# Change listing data
——————

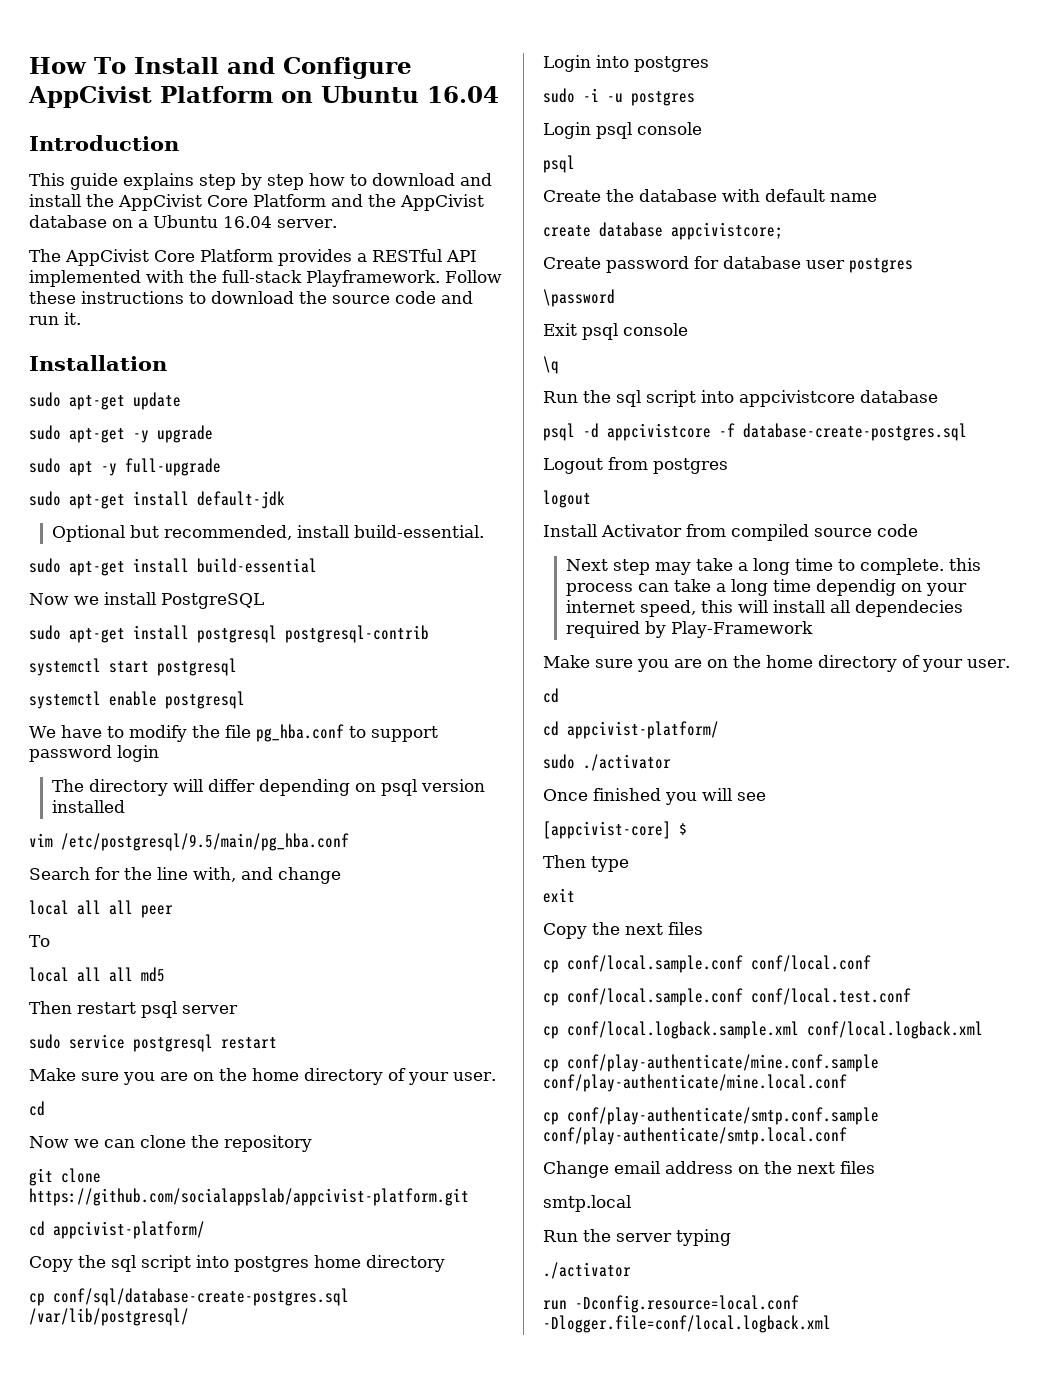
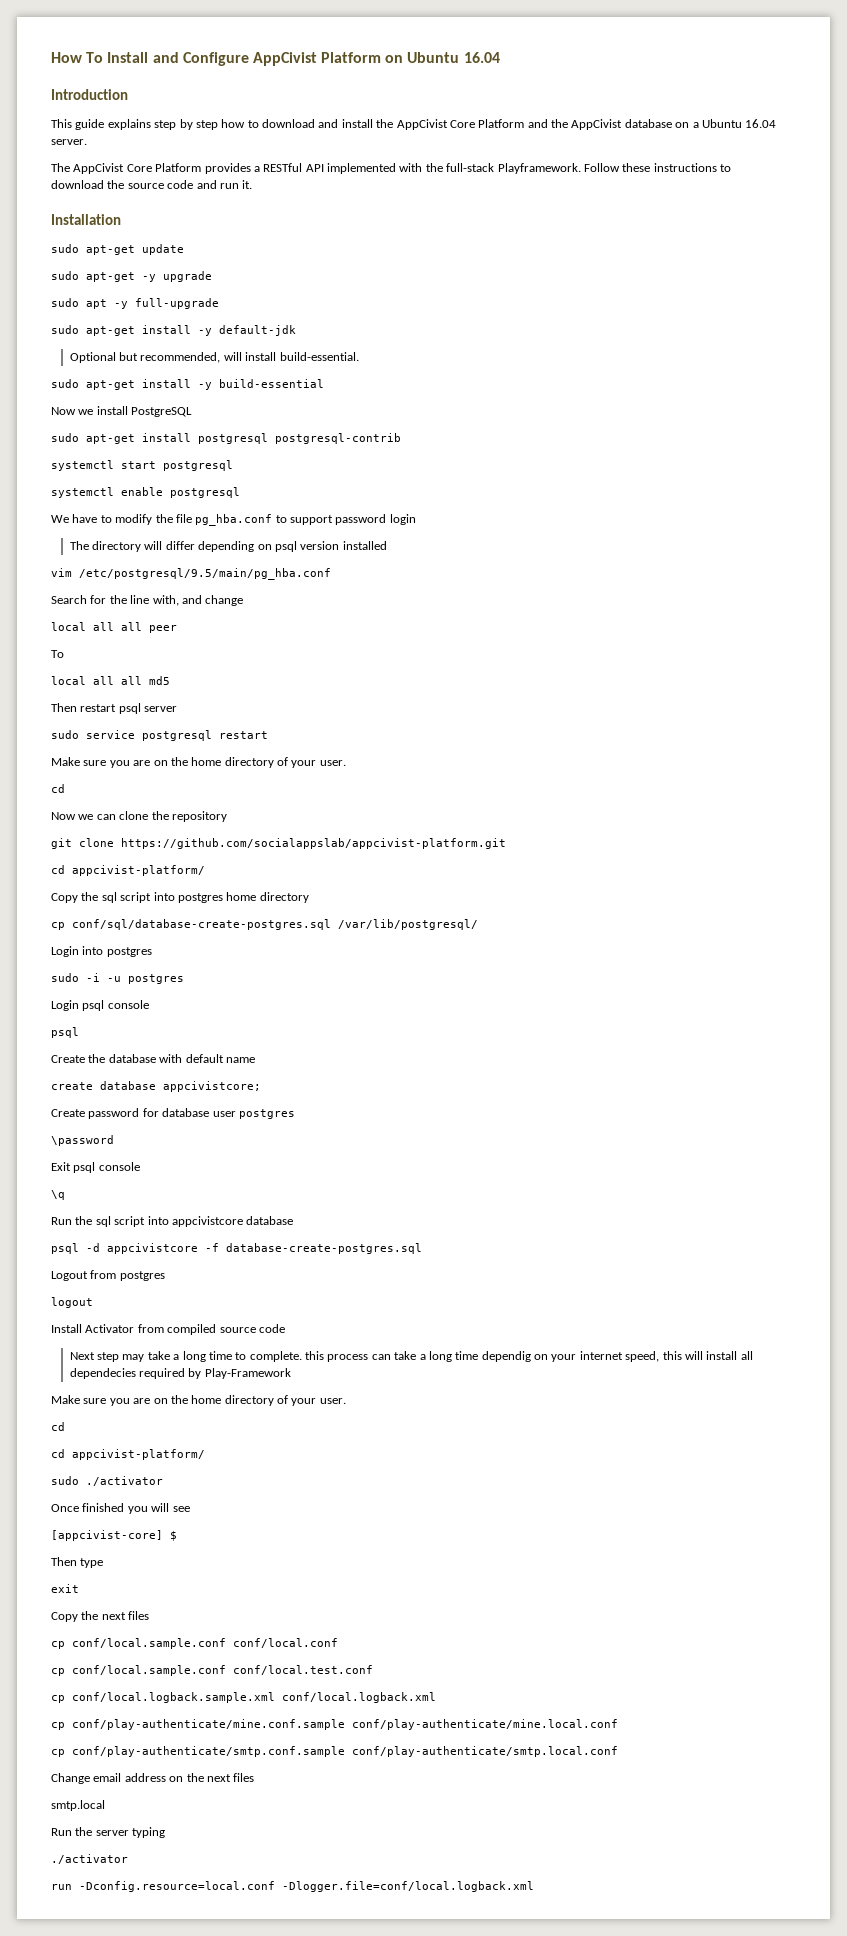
(189, 498) none -> [198,328,212,336] -y
(292, 532) none -> [223,352,242,361] will
(189, 565) none -> [198,382,212,390] -y

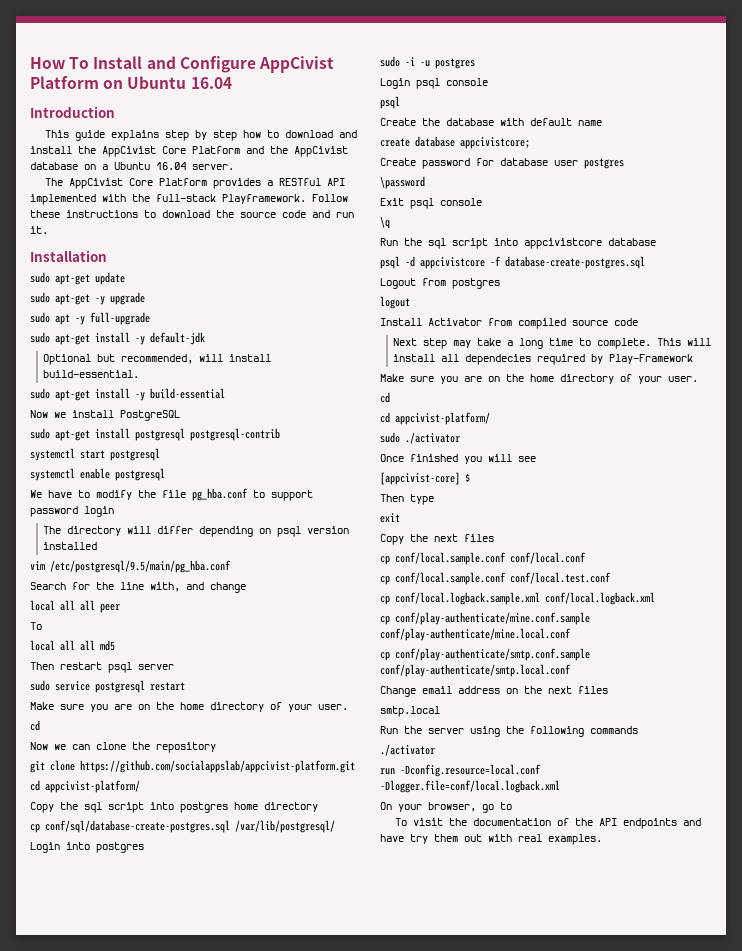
[305,1351,682,1362] this process can take a long time dependig on your internet speed, this -> [657,338,682,346] This
[132,1827,166,1838] typing -> [470,726,638,737] using the following commands
(534, 1886) none -> [380,802,512,813] [395,818,702,829] [380,834,602,845] // On your browser, go to // To visit the documentation of the API endpoints and have try them out with real examples.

——————

# Exercise
Search the records for the word "none". Copy each line where it appears.

# Solution
(189, 498) none -> [198,328,212,336] -y
(292, 532) none -> [223,352,242,361] will
(189, 565) none -> [198,382,212,390] -y
(534, 1886) none -> [380,802,512,813] [395,818,702,829] [380,834,602,845] // On your browser, go to // To visit the documentation of the API endpoints and have try them out with real examples.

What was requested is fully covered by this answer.